ANAC APONTA FALHAS EM FISCALIZAÇÃO DE CARGAS
A falta de regulação no transporte aéreo de cargas no Brasil impede a fiscalização da Agência Nacional de Aviação Civil (Anac) e põe em risco a vida de passageiros e funcionários das empresas de aviação. Estudo interno da agência reguladora alerta há cerca de um ano para a falta de um regulamento claro, mas até agora nada foi feito e o estudo continua na gaveta.
O documento, obtido com exclusividade pelo Estado, conclui que a fiscalização de cargas pela Anac está restrita ao peso dos objetos transportados e seu balanceamento na aeronave. O regulador também consegue ter controle sobre as cargas de valor e outros artigos perigosos no interior das companhias aéreas, mas boa parte dos volumes transportados não passa atualmente pelo crivo da agência. "Dessa forma, na atual estrutura da Anac, não há superintendência responsável por regular e fiscalizar o transporte aéreo de carga", relata a nota técnica.
Por isso, parcela significativa dos viajantes de avião no País está exposta a riscos oriundos de cargas ditas "especiais", como animais vivos, restos mortais, produtos perecíveis e artigos controlados - como armas, munições, explosivos e materiais radioativos - que não necessariamente foram fiscalizadas pelo órgão responsável pela segurança de voos no Brasil.
O problema é maior nos voos domésticos, já que no transporte de cargas ao exterior os regulamentos internacionais tendem a ser obedecidos. Além disso, ainda que a agência não possa fiscalizar de maneira eficaz o transporte internacional de cargas, outros órgãos do governo atuam nessa área, como Receita, Anvisa e Polícia Federal.

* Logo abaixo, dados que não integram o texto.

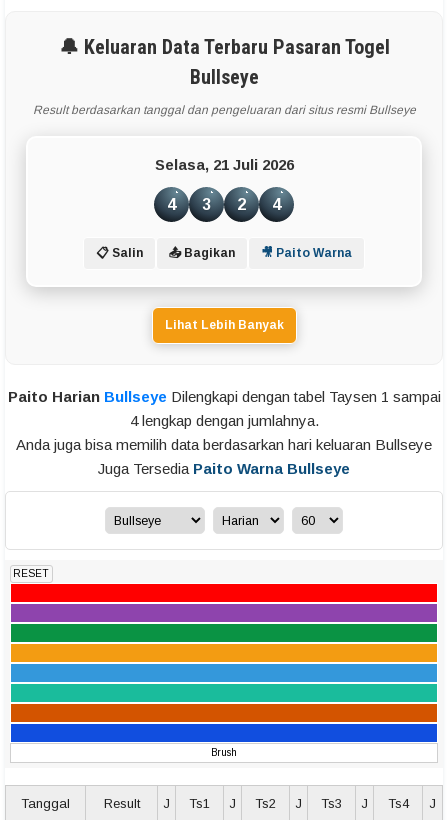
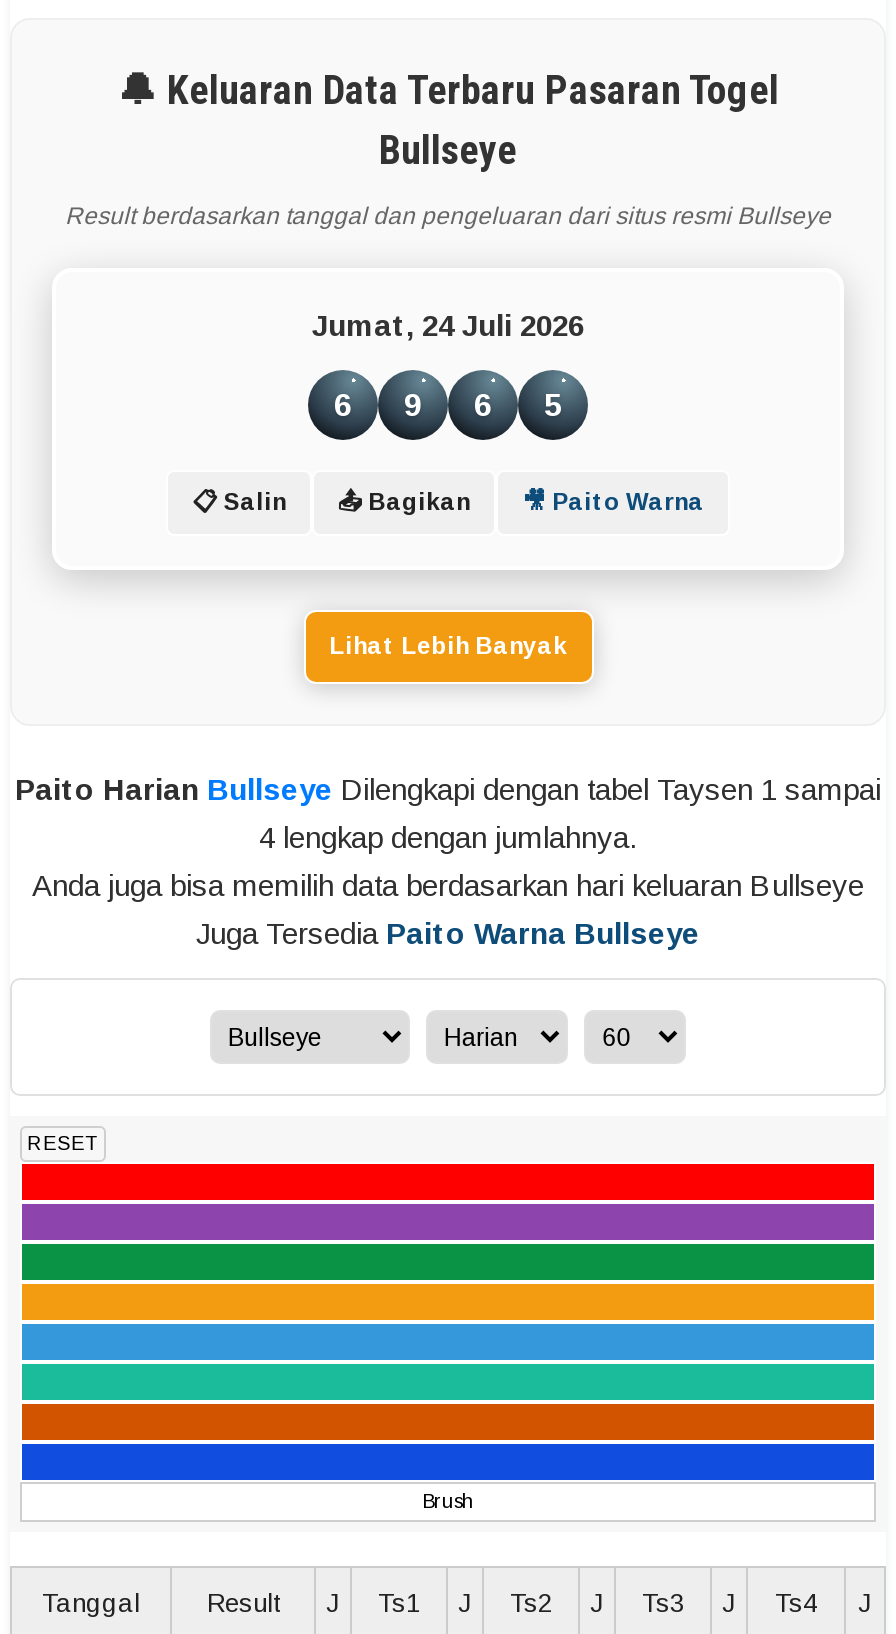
- Selasa, 21 Juli 2026
+ Jumat, 24 Juli 2026

- 4
+ 6

- 3
+ 9

- 2
+ 6

- 4
+ 5
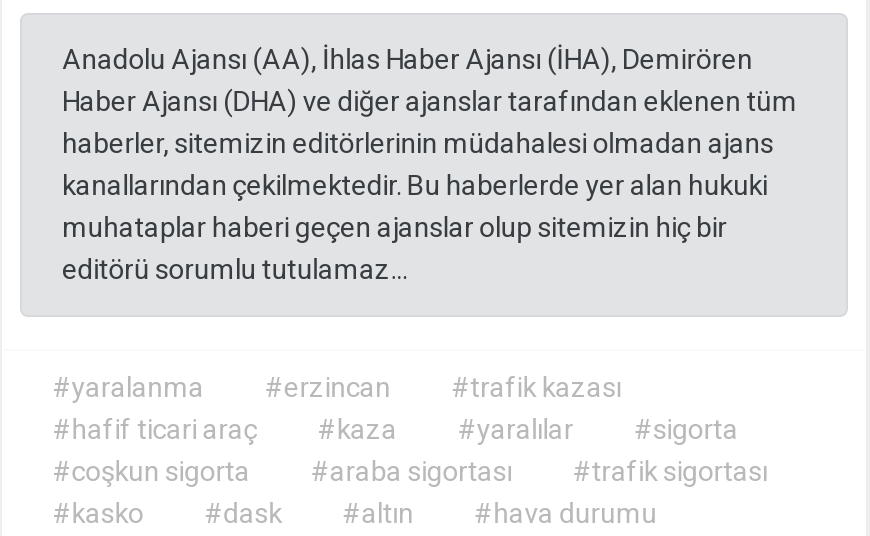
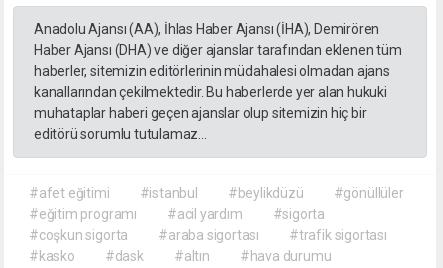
- #yaralanma
- #erzincan
- #trafik kazası
- #hafif ticari araç
- #kaza
- #yaralılar
+ #afet eğitimi
+ #istanbul
+ #beylikdüzü
+ #gönüllüler
+ #eğitim programı
+ #acil yardım
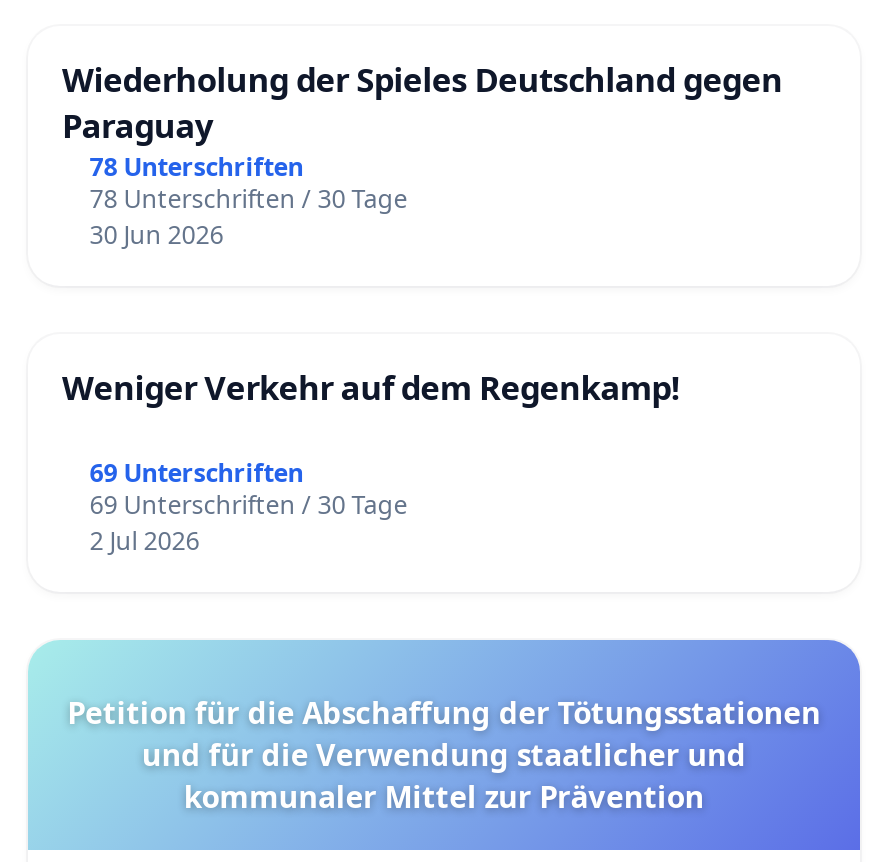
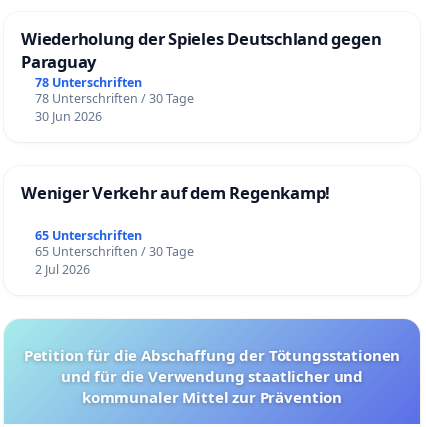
- 69 Unterschriften
+ 65 Unterschriften

- 69 Unterschriften / 30 Tage
+ 65 Unterschriften / 30 Tage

Mesmo assim, o documento aponta falhas identificadas por autoridades estrangeiras em contêineres embarcados no Brasil. "A Anac recebeu reportes da autoridade americana, com fotos das irregularidades encontradas no acondicionamento da carga", diz o relatório.

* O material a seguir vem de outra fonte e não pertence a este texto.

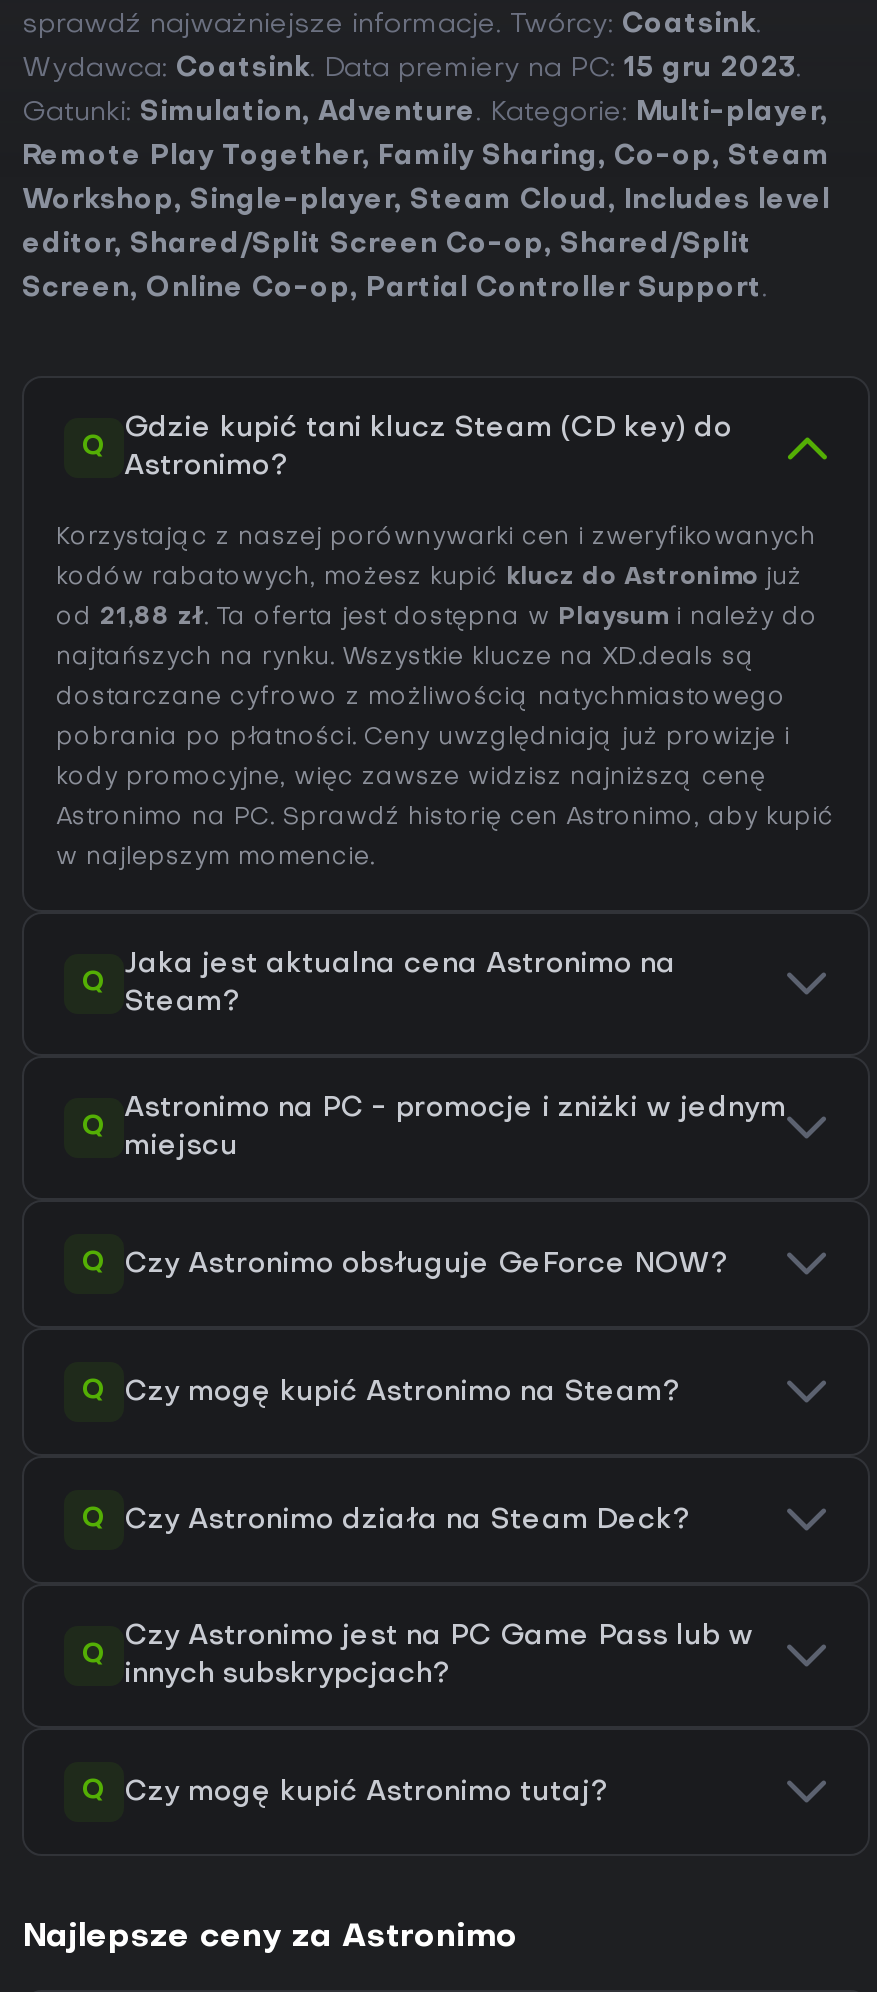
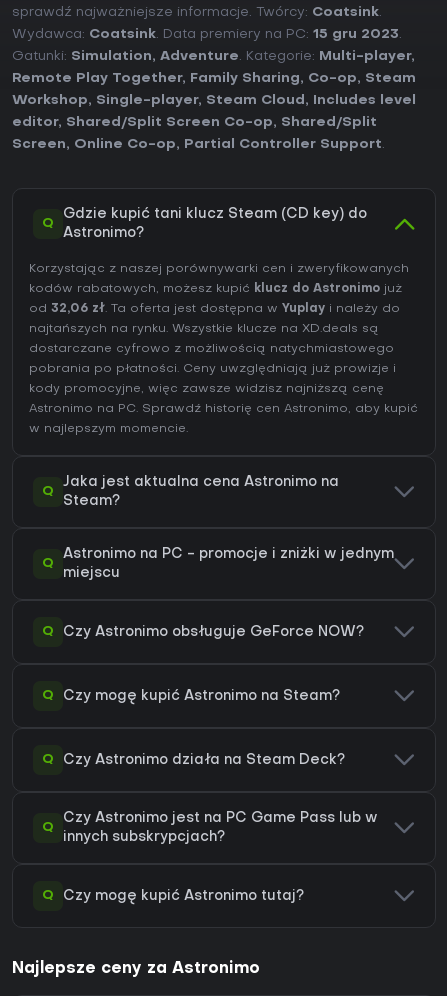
- od 21,88 zł. Ta oferta jest dostępna w Playsum i należy do
+ od 32,06 zł. Ta oferta jest dostępna w Yuplay i należy do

Para os voos domésticos, porém, não há regulamentação ou as normas existentes estão defasadas e não podem ser aplicadas. As companhias associadas à Associação Internacional de Transporte Aéreo (Iata, na sigla em inglês) precisam obedecer a normas para transportar animais vivos, mas no País nem sempre essas regras são cumpridas, já que não há quem as fiscalize.
Cão. O relatório cita o caso de um cachorro da raça pinscher que invadiu a pista do Aeroporto de Congonhas em dezembro de 2010 e atrasou seis voos. Para ilustrar os riscos potenciais da falta de regras, o documento cita um incidente no Congo em outubro do mesmo ano, quando um crocodilo escapou do compartimento de carga, causando pânico na tripulação, culminando com a queda da aeronave e a morte dos 20 passageiros.

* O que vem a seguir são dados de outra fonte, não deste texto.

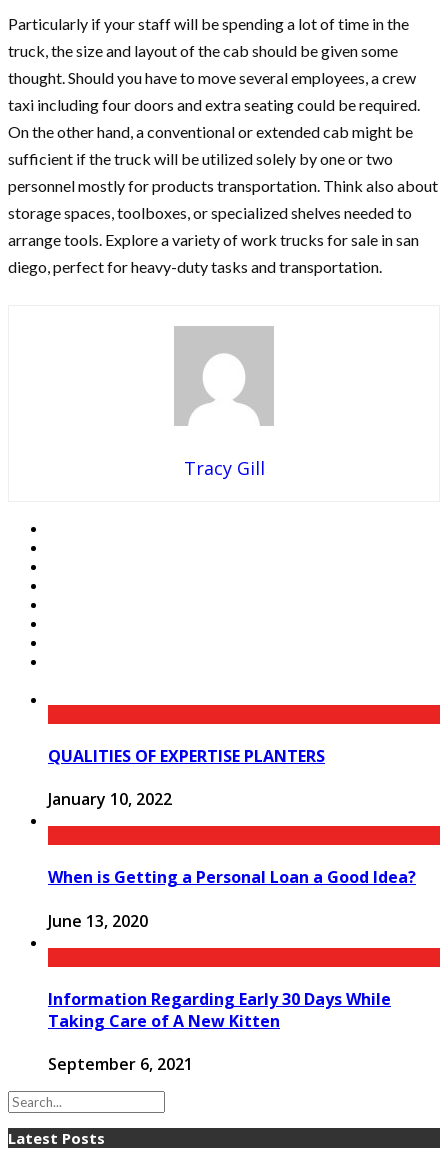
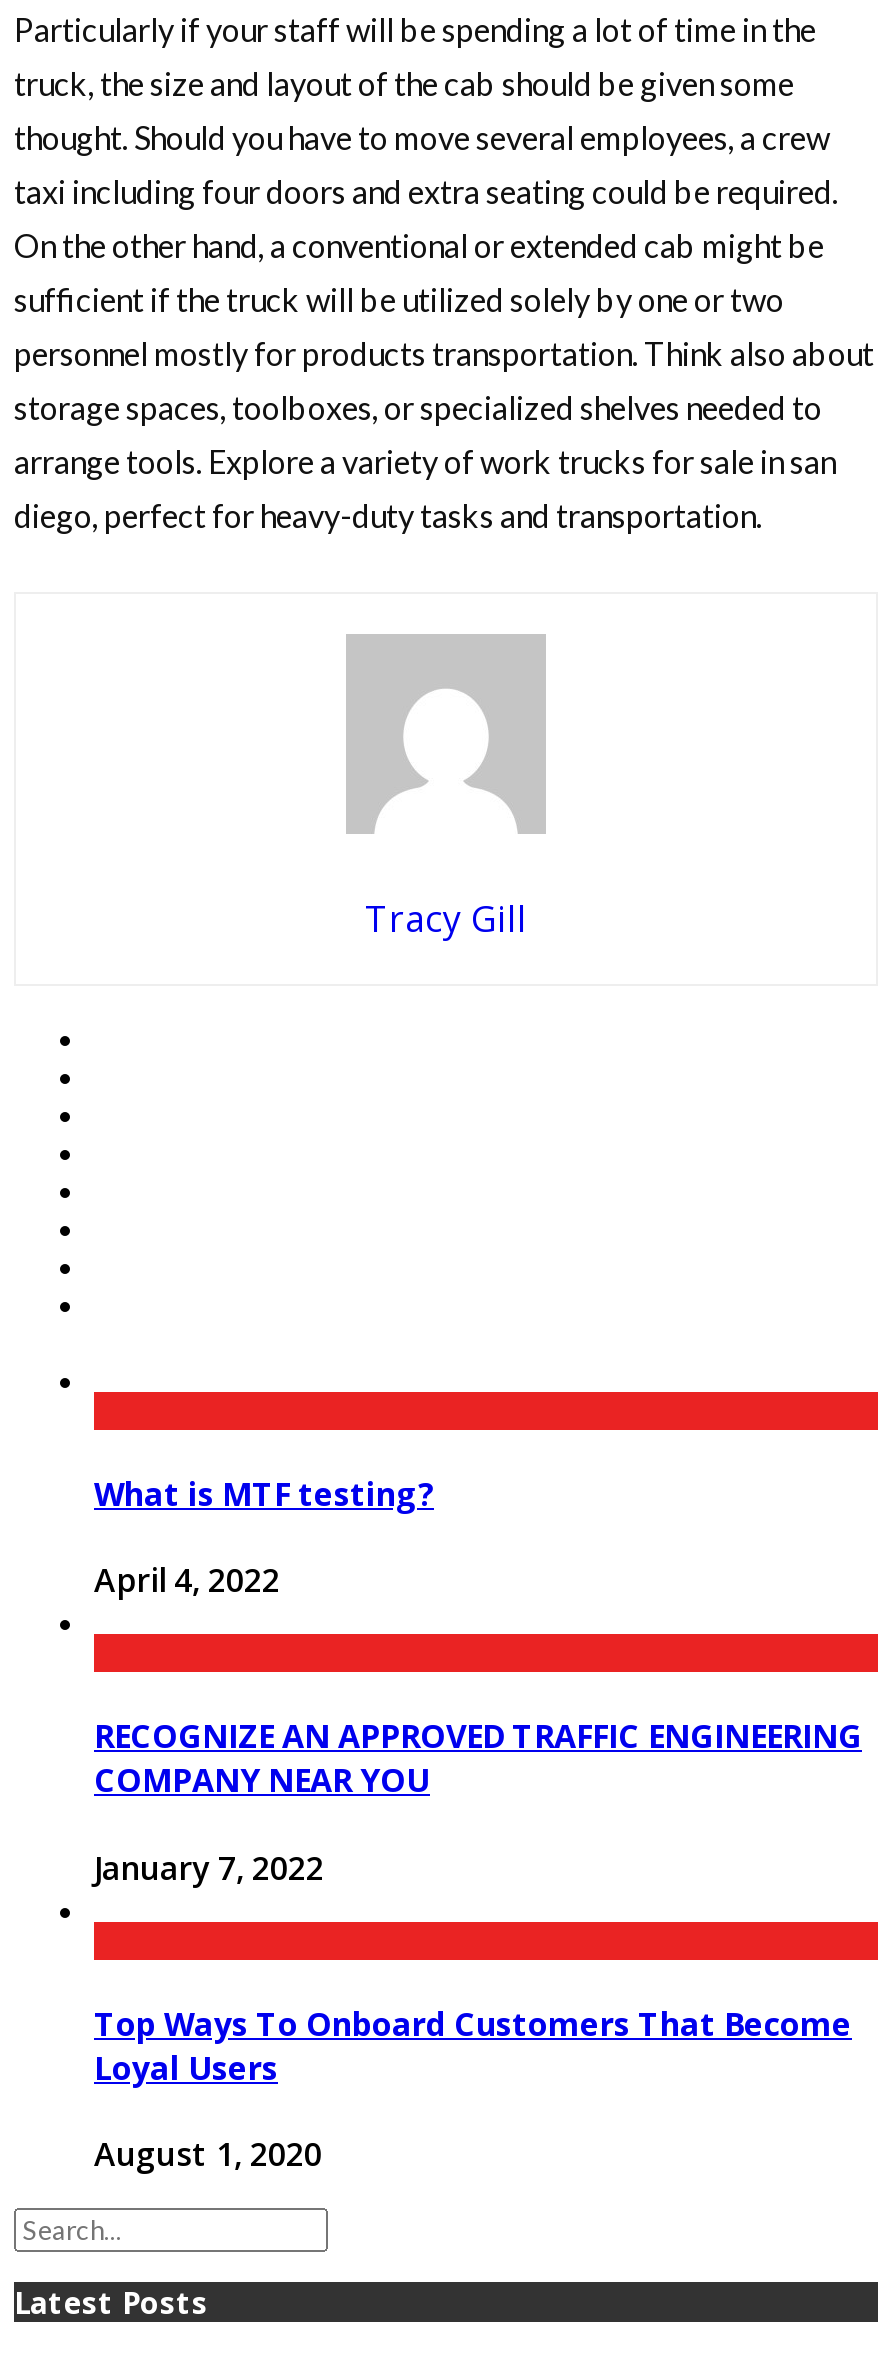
- QUALITIES OF EXPERTISE PLANTERS
+ What is MTF testing?

- January 10, 2022
+ April 4, 2022

- When is Getting a Personal Loan a Good Idea?
+ RECOGNIZE AN APPROVED TRAFFIC ENGINEERING
+ COMPANY NEAR YOU

- June 13, 2020
+ January 7, 2022

- Information Regarding Early 30 Days While
- Taking Care of A New Kitten
+ Top Ways To Onboard Customers That Become
+ Loyal Users

- September 6, 2021
+ August 1, 2020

E apesar de a Anvisa ter normas explícitas para o transporte de cadáveres em aeronaves civis, a Anac não possui regulamentação similar. "Atualmente existe grande demanda no transporte como bagagem de mão das cinzas de um corpo cremado. Os passageiros insistem em transportar junto a si os restos mortais do ente querido. Por outro lado, os outros passageiros se sentem desconfortáveis com essa ação", detalha o documento.
O relatório foi concluído no começo de maio do ano passado, mas foi arquivado pela diretoria da Anac, segundo informações obtidas pelo Estado. Procurados pela reportagem, nenhum membro da agência comentou a falta de regulação. Em nota, o órgão afirmou que se trata apenas de um estudo preliminar, "sem conteúdo decisório", mas poderá subsidiar a edição de futuros atos regulatórios.